**Problem description**
Only one stretch of the data is wanted: the line containing "(555, 205) none", the line containing "(640, 302) none -> (566, 300) //", and every line between them, copied exactly.

**Edit difference data**
- - -
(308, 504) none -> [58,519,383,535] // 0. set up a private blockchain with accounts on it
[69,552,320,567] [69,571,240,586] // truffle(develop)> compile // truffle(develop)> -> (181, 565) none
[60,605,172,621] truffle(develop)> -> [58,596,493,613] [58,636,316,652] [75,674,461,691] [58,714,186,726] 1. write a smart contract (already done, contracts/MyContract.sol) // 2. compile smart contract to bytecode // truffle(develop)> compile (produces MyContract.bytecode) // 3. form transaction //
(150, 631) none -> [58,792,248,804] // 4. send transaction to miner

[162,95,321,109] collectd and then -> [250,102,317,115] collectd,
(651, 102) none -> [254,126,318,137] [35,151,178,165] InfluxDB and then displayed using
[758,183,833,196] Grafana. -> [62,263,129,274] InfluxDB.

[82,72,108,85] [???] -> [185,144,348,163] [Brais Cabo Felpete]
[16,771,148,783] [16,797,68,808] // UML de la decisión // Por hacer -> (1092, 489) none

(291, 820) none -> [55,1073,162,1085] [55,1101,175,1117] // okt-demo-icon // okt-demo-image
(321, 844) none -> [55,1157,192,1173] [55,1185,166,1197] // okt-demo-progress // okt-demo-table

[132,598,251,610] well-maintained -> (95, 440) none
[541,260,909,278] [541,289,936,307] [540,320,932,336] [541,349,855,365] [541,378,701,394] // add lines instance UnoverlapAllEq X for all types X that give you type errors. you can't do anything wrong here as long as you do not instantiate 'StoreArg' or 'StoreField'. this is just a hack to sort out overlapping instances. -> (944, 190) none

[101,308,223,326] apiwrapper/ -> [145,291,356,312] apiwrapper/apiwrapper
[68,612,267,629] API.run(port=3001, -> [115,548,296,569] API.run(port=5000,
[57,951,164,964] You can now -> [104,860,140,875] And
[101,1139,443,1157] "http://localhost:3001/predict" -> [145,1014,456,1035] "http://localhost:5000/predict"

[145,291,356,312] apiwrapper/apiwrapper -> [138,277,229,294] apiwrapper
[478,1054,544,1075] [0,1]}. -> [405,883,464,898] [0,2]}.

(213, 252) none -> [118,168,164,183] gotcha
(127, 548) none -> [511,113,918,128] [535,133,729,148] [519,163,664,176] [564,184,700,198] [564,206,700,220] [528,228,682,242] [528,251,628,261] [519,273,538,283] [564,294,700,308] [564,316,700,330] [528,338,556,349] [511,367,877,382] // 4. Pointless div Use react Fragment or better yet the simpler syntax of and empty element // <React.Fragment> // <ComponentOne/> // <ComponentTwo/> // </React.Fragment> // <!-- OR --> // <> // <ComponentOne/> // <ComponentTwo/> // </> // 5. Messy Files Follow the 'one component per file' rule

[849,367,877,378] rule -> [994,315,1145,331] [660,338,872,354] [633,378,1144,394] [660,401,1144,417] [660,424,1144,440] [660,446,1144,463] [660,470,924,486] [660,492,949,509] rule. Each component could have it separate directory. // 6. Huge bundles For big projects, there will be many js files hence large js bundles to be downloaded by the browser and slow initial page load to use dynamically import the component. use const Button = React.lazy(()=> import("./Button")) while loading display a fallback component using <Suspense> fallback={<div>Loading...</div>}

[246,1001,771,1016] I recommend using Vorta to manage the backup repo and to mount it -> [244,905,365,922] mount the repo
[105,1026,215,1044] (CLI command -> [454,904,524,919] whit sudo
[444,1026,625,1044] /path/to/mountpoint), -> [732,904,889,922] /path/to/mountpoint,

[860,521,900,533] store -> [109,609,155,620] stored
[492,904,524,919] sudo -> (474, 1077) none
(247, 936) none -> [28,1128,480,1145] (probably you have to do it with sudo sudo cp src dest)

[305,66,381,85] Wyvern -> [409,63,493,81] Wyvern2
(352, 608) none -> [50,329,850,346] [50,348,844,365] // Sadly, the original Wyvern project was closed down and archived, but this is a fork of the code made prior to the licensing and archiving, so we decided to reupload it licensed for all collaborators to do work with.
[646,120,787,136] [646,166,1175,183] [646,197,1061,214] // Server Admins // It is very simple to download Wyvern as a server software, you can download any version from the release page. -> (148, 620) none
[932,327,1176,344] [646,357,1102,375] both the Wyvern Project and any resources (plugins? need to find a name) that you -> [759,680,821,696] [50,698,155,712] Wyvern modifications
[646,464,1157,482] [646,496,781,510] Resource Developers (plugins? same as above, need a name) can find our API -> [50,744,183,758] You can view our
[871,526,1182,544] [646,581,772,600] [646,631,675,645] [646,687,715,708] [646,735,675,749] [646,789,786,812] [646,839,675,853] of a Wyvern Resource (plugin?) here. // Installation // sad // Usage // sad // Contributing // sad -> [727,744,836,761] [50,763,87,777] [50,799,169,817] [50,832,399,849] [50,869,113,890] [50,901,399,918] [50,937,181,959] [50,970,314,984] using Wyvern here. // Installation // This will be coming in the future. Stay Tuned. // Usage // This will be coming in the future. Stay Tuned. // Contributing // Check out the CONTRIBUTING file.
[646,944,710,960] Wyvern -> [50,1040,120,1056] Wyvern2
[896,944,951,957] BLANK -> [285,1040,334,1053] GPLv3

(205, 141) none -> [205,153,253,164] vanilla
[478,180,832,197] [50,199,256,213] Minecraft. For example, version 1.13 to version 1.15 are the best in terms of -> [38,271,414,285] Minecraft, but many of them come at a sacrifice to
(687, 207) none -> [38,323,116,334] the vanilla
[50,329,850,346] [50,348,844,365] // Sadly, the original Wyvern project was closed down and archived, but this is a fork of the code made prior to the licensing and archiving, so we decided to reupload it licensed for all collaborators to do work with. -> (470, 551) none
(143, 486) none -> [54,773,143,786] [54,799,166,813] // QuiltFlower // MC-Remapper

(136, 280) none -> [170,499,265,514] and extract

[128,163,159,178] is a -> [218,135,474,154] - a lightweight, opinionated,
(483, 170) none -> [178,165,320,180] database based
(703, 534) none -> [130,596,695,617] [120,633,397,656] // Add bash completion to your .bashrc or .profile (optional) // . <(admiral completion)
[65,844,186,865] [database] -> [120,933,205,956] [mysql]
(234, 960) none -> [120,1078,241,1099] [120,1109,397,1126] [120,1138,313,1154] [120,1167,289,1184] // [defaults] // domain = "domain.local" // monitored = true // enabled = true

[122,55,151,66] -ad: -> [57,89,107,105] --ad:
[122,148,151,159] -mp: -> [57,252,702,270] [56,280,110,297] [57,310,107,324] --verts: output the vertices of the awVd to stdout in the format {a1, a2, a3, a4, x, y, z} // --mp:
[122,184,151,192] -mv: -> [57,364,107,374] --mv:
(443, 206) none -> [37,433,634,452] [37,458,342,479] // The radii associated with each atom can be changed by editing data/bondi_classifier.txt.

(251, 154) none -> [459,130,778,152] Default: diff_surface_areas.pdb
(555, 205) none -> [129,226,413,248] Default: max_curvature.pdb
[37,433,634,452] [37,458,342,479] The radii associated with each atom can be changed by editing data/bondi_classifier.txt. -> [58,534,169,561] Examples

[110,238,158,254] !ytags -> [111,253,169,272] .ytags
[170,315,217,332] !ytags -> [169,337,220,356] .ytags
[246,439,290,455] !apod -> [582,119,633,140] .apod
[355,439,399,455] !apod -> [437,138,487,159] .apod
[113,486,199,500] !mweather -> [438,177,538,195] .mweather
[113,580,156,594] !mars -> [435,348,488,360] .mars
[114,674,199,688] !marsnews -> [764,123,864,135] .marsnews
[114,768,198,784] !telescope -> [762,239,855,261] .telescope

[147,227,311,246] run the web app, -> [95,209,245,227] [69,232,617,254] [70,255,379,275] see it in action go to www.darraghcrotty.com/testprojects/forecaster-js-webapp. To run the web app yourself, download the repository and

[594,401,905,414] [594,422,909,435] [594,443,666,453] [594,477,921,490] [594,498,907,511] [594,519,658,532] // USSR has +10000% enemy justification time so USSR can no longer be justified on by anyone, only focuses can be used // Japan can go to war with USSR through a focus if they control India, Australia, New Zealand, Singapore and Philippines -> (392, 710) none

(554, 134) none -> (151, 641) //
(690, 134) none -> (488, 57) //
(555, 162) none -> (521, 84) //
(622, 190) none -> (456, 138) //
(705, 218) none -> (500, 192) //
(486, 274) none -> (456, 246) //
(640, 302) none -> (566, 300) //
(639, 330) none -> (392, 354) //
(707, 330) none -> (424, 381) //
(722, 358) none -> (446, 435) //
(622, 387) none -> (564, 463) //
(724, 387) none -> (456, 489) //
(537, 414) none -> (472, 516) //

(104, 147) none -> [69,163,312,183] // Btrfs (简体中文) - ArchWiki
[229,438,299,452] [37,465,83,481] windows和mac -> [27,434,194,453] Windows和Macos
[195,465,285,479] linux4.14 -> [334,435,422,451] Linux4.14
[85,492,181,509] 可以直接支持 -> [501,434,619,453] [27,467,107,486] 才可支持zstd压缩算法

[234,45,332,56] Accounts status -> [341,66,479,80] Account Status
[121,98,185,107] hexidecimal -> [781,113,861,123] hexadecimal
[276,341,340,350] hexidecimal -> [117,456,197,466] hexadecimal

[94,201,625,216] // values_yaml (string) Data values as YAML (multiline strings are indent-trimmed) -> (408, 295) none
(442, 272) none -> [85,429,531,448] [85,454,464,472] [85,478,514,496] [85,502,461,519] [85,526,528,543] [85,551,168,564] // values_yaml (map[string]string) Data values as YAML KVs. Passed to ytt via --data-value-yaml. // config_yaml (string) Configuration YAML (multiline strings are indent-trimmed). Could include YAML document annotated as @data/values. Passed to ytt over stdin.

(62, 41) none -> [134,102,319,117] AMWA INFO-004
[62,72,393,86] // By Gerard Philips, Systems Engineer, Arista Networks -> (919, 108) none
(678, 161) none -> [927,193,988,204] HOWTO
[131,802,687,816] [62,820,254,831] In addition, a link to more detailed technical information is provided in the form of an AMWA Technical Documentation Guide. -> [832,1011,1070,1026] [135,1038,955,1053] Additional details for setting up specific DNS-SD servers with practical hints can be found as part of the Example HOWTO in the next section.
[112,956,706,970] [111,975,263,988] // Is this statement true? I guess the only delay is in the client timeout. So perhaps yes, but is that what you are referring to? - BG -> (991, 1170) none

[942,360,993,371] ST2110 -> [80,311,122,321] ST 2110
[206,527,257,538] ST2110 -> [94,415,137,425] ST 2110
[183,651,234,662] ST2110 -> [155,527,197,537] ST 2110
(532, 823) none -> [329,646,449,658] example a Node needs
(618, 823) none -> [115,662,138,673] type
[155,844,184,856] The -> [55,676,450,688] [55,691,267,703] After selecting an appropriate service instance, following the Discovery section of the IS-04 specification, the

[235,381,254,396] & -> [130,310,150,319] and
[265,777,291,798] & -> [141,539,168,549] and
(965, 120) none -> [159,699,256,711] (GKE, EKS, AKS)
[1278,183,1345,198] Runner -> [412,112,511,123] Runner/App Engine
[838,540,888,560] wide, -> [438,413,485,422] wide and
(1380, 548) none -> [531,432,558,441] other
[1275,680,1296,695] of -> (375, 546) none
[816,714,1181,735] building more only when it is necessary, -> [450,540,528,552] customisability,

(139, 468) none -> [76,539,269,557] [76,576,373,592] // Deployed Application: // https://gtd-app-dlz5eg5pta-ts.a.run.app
- - -
**Reply**
(555, 205) none -> [129,226,413,248] Default: max_curvature.pdb
[37,433,634,452] [37,458,342,479] The radii associated with each atom can be changed by editing data/bondi_classifier.txt. -> [58,534,169,561] Examples

[110,238,158,254] !ytags -> [111,253,169,272] .ytags
[170,315,217,332] !ytags -> [169,337,220,356] .ytags
[246,439,290,455] !apod -> [582,119,633,140] .apod
[355,439,399,455] !apod -> [437,138,487,159] .apod
[113,486,199,500] !mweather -> [438,177,538,195] .mweather
[113,580,156,594] !mars -> [435,348,488,360] .mars
[114,674,199,688] !marsnews -> [764,123,864,135] .marsnews
[114,768,198,784] !telescope -> [762,239,855,261] .telescope

[147,227,311,246] run the web app, -> [95,209,245,227] [69,232,617,254] [70,255,379,275] see it in action go to www.darraghcrotty.com/testprojects/forecaster-js-webapp. To run the web app yourself, download the repository and

[594,401,905,414] [594,422,909,435] [594,443,666,453] [594,477,921,490] [594,498,907,511] [594,519,658,532] // USSR has +10000% enemy justification time so USSR can no longer be justified on by anyone, only focuses can be used // Japan can go to war with USSR through a focus if they control India, Australia, New Zealand, Singapore and Philippines -> (392, 710) none

(554, 134) none -> (151, 641) //
(690, 134) none -> (488, 57) //
(555, 162) none -> (521, 84) //
(622, 190) none -> (456, 138) //
(705, 218) none -> (500, 192) //
(486, 274) none -> (456, 246) //
(640, 302) none -> (566, 300) //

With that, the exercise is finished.